EXERCISE BRIEF =
Would you write out, word for word, each line of the records below from the top through the one holding "(1052, 260) none"?

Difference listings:
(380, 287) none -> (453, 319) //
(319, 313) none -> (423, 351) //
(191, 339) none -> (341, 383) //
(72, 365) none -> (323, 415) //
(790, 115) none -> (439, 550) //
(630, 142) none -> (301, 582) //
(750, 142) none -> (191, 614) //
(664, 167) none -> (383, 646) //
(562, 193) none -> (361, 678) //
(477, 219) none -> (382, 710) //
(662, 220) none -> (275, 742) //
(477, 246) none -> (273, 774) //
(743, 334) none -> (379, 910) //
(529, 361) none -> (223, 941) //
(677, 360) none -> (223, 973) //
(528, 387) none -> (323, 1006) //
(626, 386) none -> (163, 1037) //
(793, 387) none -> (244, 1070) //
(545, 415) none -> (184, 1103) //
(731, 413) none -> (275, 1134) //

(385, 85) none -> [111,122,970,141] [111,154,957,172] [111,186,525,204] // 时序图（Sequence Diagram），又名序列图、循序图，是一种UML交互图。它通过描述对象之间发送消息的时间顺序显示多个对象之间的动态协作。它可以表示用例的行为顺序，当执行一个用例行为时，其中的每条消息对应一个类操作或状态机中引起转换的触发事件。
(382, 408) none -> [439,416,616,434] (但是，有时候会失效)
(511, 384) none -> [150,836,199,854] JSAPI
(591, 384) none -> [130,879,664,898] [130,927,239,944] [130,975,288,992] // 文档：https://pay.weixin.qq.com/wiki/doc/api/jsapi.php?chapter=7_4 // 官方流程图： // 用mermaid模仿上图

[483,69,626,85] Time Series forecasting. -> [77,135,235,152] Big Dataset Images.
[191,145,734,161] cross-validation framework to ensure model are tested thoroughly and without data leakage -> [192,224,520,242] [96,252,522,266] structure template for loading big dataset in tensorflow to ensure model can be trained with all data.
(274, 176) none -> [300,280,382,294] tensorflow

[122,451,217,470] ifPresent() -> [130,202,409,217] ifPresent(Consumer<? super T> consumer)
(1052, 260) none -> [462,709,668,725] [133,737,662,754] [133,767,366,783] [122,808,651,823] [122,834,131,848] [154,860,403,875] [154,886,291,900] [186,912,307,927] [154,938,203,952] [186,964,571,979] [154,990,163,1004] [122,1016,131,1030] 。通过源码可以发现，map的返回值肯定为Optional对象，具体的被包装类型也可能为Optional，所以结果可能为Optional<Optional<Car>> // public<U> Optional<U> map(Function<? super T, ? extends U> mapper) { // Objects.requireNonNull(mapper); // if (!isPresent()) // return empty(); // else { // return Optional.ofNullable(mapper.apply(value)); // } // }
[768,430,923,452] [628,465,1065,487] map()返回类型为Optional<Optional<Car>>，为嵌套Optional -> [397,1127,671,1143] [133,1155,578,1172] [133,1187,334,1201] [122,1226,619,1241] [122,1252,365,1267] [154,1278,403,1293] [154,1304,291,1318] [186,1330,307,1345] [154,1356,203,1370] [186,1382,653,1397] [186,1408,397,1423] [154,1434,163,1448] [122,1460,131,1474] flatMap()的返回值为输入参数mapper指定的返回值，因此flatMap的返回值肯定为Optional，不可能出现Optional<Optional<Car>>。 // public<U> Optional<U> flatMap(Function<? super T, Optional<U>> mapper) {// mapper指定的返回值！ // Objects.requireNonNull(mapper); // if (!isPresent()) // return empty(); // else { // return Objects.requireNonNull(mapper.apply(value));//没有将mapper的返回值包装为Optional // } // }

TASK RESPONSE =
(380, 287) none -> (453, 319) //
(319, 313) none -> (423, 351) //
(191, 339) none -> (341, 383) //
(72, 365) none -> (323, 415) //
(790, 115) none -> (439, 550) //
(630, 142) none -> (301, 582) //
(750, 142) none -> (191, 614) //
(664, 167) none -> (383, 646) //
(562, 193) none -> (361, 678) //
(477, 219) none -> (382, 710) //
(662, 220) none -> (275, 742) //
(477, 246) none -> (273, 774) //
(743, 334) none -> (379, 910) //
(529, 361) none -> (223, 941) //
(677, 360) none -> (223, 973) //
(528, 387) none -> (323, 1006) //
(626, 386) none -> (163, 1037) //
(793, 387) none -> (244, 1070) //
(545, 415) none -> (184, 1103) //
(731, 413) none -> (275, 1134) //

(385, 85) none -> [111,122,970,141] [111,154,957,172] [111,186,525,204] // 时序图（Sequence Diagram），又名序列图、循序图，是一种UML交互图。它通过描述对象之间发送消息的时间顺序显示多个对象之间的动态协作。它可以表示用例的行为顺序，当执行一个用例行为时，其中的每条消息对应一个类操作或状态机中引起转换的触发事件。
(382, 408) none -> [439,416,616,434] (但是，有时候会失效)
(511, 384) none -> [150,836,199,854] JSAPI
(591, 384) none -> [130,879,664,898] [130,927,239,944] [130,975,288,992] // 文档：https://pay.weixin.qq.com/wiki/doc/api/jsapi.php?chapter=7_4 // 官方流程图： // 用mermaid模仿上图

[483,69,626,85] Time Series forecasting. -> [77,135,235,152] Big Dataset Images.
[191,145,734,161] cross-validation framework to ensure model are tested thoroughly and without data leakage -> [192,224,520,242] [96,252,522,266] structure template for loading big dataset in tensorflow to ensure model can be trained with all data.
(274, 176) none -> [300,280,382,294] tensorflow

[122,451,217,470] ifPresent() -> [130,202,409,217] ifPresent(Consumer<? super T> consumer)
(1052, 260) none -> [462,709,668,725] [133,737,662,754] [133,767,366,783] [122,808,651,823] [122,834,131,848] [154,860,403,875] [154,886,291,900] [186,912,307,927] [154,938,203,952] [186,964,571,979] [154,990,163,1004] [122,1016,131,1030] 。通过源码可以发现，map的返回值肯定为Optional对象，具体的被包装类型也可能为Optional，所以结果可能为Optional<Optional<Car>> // public<U> Optional<U> map(Function<? super T, ? extends U> mapper) { // Objects.requireNonNull(mapper); // if (!isPresent()) // return empty(); // else { // return Optional.ofNullable(mapper.apply(value)); // } // }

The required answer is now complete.